Su móvil vuelve a sonar desde un número desconocido, probablemente otra vez del hospital. Responde con prevención, sobre todo cuando escucha entre signos de interrogación su nombre con sus correspondientes apellidos.
El abogado le habla demasiado deprisa, le pregunta si pueden mantener una videoconferencia, le pide su correo electrónico, la dirección de su domicilio para enviarle unos documentos que debe firmar. No, no es nada del trabajo, le aclara, y es entonces cuando cae en la cuenta de que al principio de la conversación ha mencionado un nombre que no conoce, y que por lo tanto debe de haber algún error.
No hay ninguna confusión, insiste él. Soy el abogado de doña Juana Bellido, que en sus últimas voluntades le lega a usted el inmueble sito en la calle Castillo Piñeiro, 4, donde vivía, precisando también que ello estará sujeto a su compromiso a cuidar de su gato. También dejó anotado la marca del pienso que come el animal.
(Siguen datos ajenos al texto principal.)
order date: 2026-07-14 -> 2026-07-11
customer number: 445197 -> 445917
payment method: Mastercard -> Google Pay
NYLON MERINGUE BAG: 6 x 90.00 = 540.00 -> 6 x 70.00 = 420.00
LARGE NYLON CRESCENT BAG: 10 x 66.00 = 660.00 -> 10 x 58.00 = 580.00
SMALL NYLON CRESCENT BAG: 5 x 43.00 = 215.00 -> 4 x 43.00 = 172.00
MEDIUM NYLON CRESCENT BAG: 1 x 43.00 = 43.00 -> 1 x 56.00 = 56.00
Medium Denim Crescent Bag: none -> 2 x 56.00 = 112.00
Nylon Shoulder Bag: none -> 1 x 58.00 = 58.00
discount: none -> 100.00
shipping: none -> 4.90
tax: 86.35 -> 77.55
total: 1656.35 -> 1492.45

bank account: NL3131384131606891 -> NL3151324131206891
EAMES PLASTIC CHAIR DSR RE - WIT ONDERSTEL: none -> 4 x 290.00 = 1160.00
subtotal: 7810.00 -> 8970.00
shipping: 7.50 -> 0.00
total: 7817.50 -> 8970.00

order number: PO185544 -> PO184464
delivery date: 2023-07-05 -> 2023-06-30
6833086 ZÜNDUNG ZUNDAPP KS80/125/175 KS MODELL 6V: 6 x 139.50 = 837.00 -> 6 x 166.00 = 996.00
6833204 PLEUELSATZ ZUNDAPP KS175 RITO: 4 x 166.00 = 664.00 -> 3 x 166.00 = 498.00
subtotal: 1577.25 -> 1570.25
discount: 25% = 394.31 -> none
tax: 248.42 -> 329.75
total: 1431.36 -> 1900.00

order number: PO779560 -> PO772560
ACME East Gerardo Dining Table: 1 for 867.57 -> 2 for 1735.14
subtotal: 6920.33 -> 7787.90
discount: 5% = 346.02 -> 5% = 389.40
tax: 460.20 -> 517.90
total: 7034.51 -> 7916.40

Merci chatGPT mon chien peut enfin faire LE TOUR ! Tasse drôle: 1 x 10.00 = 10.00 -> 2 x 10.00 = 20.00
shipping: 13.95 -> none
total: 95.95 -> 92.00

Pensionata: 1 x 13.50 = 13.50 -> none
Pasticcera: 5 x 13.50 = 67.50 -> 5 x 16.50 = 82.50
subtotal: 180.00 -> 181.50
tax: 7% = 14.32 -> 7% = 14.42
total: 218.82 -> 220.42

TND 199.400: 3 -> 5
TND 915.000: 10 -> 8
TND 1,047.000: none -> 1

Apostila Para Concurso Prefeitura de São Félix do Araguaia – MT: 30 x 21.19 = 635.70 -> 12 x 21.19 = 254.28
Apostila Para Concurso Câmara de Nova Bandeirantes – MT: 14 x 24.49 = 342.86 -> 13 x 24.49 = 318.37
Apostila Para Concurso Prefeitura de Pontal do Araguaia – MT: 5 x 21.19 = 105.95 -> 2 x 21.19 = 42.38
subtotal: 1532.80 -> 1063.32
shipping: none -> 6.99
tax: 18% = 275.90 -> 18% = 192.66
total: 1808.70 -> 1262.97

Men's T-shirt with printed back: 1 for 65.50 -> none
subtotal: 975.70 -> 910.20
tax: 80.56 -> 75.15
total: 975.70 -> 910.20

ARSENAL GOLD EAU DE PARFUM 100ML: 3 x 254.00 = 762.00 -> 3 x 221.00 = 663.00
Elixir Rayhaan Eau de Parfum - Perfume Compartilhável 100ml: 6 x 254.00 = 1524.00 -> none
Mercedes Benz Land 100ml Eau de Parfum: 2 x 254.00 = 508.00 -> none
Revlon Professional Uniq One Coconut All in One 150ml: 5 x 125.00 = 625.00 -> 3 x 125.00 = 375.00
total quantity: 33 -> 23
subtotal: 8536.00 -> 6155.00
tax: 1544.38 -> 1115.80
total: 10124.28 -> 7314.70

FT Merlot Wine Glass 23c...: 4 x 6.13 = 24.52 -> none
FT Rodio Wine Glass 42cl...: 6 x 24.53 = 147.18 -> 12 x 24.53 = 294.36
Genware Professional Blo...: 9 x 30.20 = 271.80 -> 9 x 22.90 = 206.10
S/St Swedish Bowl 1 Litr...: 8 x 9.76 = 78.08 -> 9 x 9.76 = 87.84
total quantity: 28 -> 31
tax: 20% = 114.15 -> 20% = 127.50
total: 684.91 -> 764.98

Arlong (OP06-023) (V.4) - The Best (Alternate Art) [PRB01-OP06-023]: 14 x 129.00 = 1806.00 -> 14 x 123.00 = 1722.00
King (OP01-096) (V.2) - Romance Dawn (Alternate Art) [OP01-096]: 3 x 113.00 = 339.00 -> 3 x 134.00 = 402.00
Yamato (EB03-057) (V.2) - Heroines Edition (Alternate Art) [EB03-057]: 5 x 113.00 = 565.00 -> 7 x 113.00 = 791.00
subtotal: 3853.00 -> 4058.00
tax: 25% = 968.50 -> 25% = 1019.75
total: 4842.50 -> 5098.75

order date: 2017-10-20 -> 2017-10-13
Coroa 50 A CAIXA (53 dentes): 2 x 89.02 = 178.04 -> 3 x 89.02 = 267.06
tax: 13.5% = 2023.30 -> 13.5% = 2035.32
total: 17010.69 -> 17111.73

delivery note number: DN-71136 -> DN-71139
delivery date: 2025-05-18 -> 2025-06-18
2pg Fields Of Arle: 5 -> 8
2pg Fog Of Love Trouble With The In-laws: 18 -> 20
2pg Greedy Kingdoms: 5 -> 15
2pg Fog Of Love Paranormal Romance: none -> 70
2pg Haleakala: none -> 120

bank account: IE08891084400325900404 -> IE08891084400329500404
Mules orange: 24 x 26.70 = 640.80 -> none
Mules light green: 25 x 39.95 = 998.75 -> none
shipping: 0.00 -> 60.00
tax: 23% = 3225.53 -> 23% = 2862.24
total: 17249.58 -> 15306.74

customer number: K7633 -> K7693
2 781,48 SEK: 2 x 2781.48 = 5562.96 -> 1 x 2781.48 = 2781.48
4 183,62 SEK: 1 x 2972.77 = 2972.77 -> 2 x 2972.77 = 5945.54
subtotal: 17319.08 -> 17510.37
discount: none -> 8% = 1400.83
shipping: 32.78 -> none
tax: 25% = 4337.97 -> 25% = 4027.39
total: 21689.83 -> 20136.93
Un prolongado silencio sigue a las aclaraciones del hombre.
-¿Sigue usted ahí? ¿Me ha entendido ahora? -pregunta él.
Miriam ha tardado en procesar la información, pero al fin logra reanudar el diálogo.
-Pero yo tenía entendido que esta señora se llamaba Amanda, Amanda Galán.
-En efecto, así se hacía llamar desde hace años, pero su nombre legal era el que le he indicado antes.
-Supongo que sería su nombre artístico. Muchos actores y actrices se los cambian para que resulten más llamativos. ¿Cree usted que debería enviarse una nota a los periódicos para informarles de su muerte?
-No lo creo, sinceramente, Doña Juana apenas había formado parte desde muy joven y durante muchos años de un grupo de teatro aficionado del barrio, que apenas pasó de representaciones en centros culturales del ayuntamiento. Pero hace años que ella había abandonado el grupo, cuando empezó con sus problemas de movilidad.
Miriam vuelve a no entender, insiste en que ha visto las fotografías, su entrada en la Wikipedia, la página web…
-Discúlpeme, pero era todo un juego, una fantasía de esta señora. Jamás ganó una peseta ni un euro con el teatro. Al revés, esa página web y su presencia en Internet le costó dinero, porque para ello contrató los servicios de una agencia de comunicación con la que yo mismo le puse en contacto. En realidad, Doña Juana no tuvo que trabajar nunca para ganarse la vida, porque al fallecimiento de sus padres, y tras la muerte de su única hermana, ella heredó varios pisos en Madrid, de cuya renta vivía. Por cierto, que uno de ellos es el séptimo izquierda, donde usted vive ahora, y que, como el resto de su patrimonio, a excepción del piso que le lega a usted, ha dejado a varias organizaciones no gubernamentales.
Conmocionada, Miriam, se prepara una infusión en la cocina mientras repasa mentalmente la conversación que acaba de mantener, más bien la confesión, aunque a través de una tercera persona, de la propia Amanda. “Sí que eras una gran actriz, cacho cabrona”, se dice Miriam con una sonrisa, “aunque solo tú lo sabías, y ahora yo también”.
Y es ahora cuando Miriam por fin comprende a Amanda, y lejos de sentirse engañada le embarga una profunda compasión y gratitud hacia aquella mujer que tenía tanto miedo de morirse sola que vivía encerrada con la puerta abierta, y tanto miedo de la vida que tuvo que aprender a reinventársela subida a un escenario y un público que nunca existieron más allá de su propia imaginación y que, probablemente, para ella fuera la única realidad conocida.